### ACTION ITEM:
Take the line with "subtotal: 20389.86 -> 21097.86" and the rest of the lines after it, to the end of the entries, and restate them exactly.
━━━━━━━━━━━━━━━━━━━━
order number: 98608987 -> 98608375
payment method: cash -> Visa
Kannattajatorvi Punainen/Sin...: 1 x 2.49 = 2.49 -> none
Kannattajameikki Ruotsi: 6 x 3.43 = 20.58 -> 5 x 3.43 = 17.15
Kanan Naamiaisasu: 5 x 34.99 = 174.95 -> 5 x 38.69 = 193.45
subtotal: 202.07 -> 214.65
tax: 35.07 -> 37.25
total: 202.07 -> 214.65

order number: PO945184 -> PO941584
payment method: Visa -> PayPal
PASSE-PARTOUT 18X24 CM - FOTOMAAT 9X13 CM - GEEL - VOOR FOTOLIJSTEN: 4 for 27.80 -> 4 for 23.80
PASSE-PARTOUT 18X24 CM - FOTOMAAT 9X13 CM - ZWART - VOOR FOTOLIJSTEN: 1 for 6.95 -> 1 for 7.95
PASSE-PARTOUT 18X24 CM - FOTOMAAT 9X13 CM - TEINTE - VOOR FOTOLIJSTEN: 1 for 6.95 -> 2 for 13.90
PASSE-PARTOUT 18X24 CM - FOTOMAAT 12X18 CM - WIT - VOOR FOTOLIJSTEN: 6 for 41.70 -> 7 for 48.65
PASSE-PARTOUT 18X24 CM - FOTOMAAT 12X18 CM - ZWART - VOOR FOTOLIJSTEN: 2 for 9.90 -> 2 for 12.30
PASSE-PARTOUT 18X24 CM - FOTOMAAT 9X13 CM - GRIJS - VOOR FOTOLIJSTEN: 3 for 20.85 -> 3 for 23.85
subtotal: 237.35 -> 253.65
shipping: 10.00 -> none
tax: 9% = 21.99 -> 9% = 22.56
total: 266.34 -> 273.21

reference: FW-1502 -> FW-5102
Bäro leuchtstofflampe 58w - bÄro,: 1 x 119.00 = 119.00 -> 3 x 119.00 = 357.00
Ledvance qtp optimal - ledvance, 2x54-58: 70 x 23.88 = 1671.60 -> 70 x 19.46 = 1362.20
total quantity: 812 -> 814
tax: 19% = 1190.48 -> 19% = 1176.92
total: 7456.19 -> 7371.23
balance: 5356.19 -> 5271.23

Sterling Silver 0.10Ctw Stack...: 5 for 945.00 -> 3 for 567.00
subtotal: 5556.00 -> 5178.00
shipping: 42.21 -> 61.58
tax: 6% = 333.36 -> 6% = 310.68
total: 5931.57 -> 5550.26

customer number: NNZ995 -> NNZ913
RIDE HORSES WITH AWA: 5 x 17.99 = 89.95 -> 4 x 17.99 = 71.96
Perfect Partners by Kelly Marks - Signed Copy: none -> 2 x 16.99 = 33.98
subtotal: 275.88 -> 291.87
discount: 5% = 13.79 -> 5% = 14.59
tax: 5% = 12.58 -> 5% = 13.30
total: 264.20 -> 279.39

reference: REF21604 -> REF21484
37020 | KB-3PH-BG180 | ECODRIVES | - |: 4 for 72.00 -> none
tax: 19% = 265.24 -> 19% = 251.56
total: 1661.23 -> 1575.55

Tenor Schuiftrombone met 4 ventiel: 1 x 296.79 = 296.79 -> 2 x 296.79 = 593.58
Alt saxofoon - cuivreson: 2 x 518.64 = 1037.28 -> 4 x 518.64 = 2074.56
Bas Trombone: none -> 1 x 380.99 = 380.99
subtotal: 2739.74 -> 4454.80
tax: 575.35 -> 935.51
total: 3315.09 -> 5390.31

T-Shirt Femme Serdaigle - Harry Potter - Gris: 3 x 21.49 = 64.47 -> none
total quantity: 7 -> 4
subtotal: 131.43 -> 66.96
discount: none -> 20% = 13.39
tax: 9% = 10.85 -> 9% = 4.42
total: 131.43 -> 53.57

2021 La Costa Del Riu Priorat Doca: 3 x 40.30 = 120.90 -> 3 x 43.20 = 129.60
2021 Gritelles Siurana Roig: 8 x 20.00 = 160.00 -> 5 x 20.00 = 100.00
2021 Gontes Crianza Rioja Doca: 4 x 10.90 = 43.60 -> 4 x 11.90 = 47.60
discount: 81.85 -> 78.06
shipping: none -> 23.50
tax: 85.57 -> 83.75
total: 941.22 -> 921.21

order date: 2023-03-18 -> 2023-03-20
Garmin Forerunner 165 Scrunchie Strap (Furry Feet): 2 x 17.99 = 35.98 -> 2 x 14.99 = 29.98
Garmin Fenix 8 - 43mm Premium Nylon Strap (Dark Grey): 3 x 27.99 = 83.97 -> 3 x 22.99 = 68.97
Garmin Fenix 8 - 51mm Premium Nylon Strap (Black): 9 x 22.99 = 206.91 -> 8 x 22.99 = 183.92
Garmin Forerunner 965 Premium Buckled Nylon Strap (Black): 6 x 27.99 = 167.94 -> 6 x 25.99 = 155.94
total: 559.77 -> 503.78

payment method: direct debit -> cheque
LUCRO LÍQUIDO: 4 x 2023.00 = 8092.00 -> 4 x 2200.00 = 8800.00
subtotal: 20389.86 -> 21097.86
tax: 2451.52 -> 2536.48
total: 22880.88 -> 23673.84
━━━━━━━━━━━━━━━━━━━━
### EXERCISE SOLUTION:
subtotal: 20389.86 -> 21097.86
tax: 2451.52 -> 2536.48
total: 22880.88 -> 23673.84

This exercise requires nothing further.